Pour rappel, en décembre dernier, la Commission des provisions nucléaires avait décidé de réévaluer les coûts prévisionnels et de revoir à la baisse le taux d'actualisation des provisions nucléaires. Par conséquent, Electrabel avait été contraint de verser 2,1 milliards d'euros supplémentaires afin de couvrir financièrement la mise à l'arrêt et le démantèlement des centrales à l'occasion de la sortie du nucléaire prévue à 2025. A compter de décembre 2019, le montant total provisionné par l'opérateur des centrales de Doel et Tihange s'élevait à 13,133 milliards d'euros.
L'étranger à la rescousse
Mais le nucléaire n'est pas le seul pôle d'activité d'Electrabel.
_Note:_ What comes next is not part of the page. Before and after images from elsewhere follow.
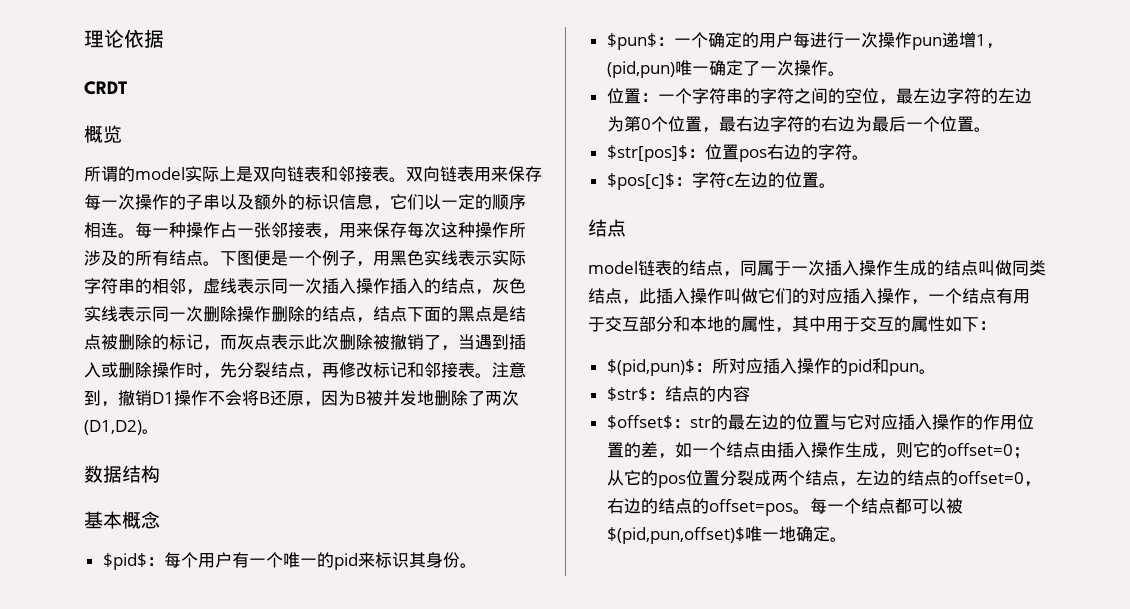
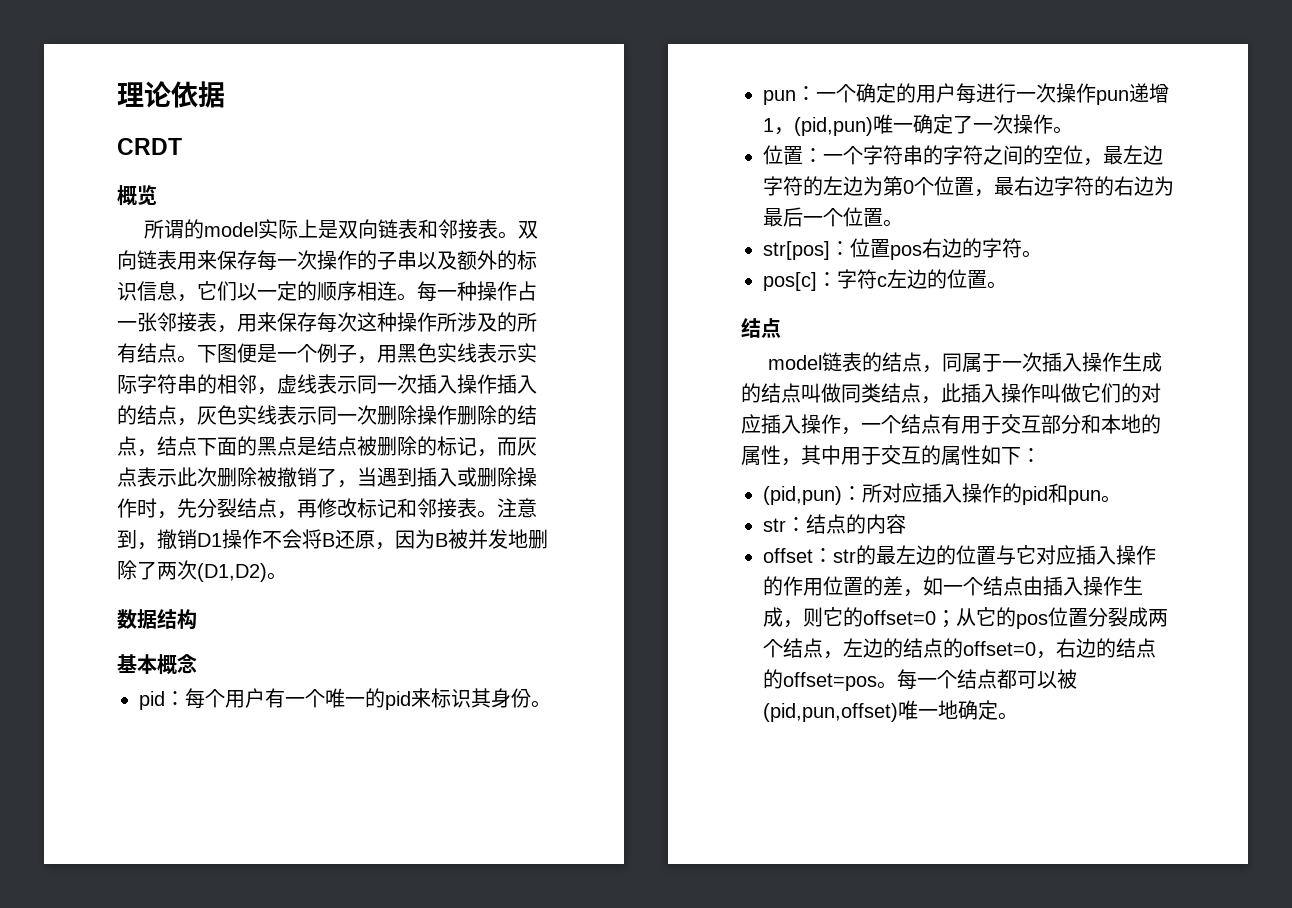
[102,553,147,570] $pid$ -> [139,691,165,710] pid
[606,33,657,50] $pun$ -> [763,90,796,105] pun
[606,145,688,162] $str[pos]$ -> [763,241,830,260] str[pos]
[606,173,675,190] $pos[c]$ -> [763,272,817,291] pos[c]
[606,359,695,376] $(pid,pun)$ -> [763,486,842,505] (pid,pun)
[606,387,648,401] $str$ -> [763,518,786,532] str
[606,415,673,429] $offset$ -> [763,548,813,563] offset
[606,527,745,544] $(pid,pun,offset)$ -> [763,703,898,722] (pid,pun,offset)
Et si l'entreprise, premier producteur vert du pays, met un point d'honneur à pousser le développement de capacités de production renouvelables, elle perd, d'un autre côté, quelques parts de marchés dans l'achat et la vente d'électricité (-2%) et de gaz (-4%). Côté services, le pôle qui sera le plus impacté par la crise du Covid-19, Engie est resté leader en 2019. Mais le point le plus saillant est tout autre, étranger même.
Electrabel détient en effet l'essentiel des participations dans plusieurs filiales internationales du groupe Engie et celles-ci ont joué un rôle déterminant dans les résultats de l'année passée. Ici, il est question de 8 milliards d'euros rapatriés sous forme de dividendes vers Electrabel. La raison principale évoquée concerne International Power, la fille britannique d'Electrabel, qui, en prévision du Brexit, et après avoir cédé une partie de ses activités, a transféré sa trésorerie vers la maison mère.
Au total, de ces 8 milliards rapatriés, il faut en retirer 5 (perte financière non-récurrente) à cause de la perte de valeur conséquente aux transferts de fonds depuis la filiale britannique. Il reste donc 3 milliards, qui auront permis à Electrabel d'absorber la mauvaise surprise des provisions nucléaires et de terminer l'année en positif.
Avenir incertain
Si l'on résume, les résultats 2019 d'Electrabel auront été marqués par deux exceptions et une préoccupante constante. La révision des provisions nucléaires, d'abord, et ses 2,1 milliards d'euros à décompter des résultats. Le sauvetage international ensuite et les 8 milliards de dividendes rapatriés permettant, cette fois, de contrebalancer le coup dur des provisions. Et la faible rentabilité du nucléaire enfin, et les questionnements soulevés alors que la Belgique prépare son avenir énergétique et que le mécanisme de soutien aux capacités de productions électriques (CRM) se fait attendre, de même que la décision sur la prolongation du nucléaire.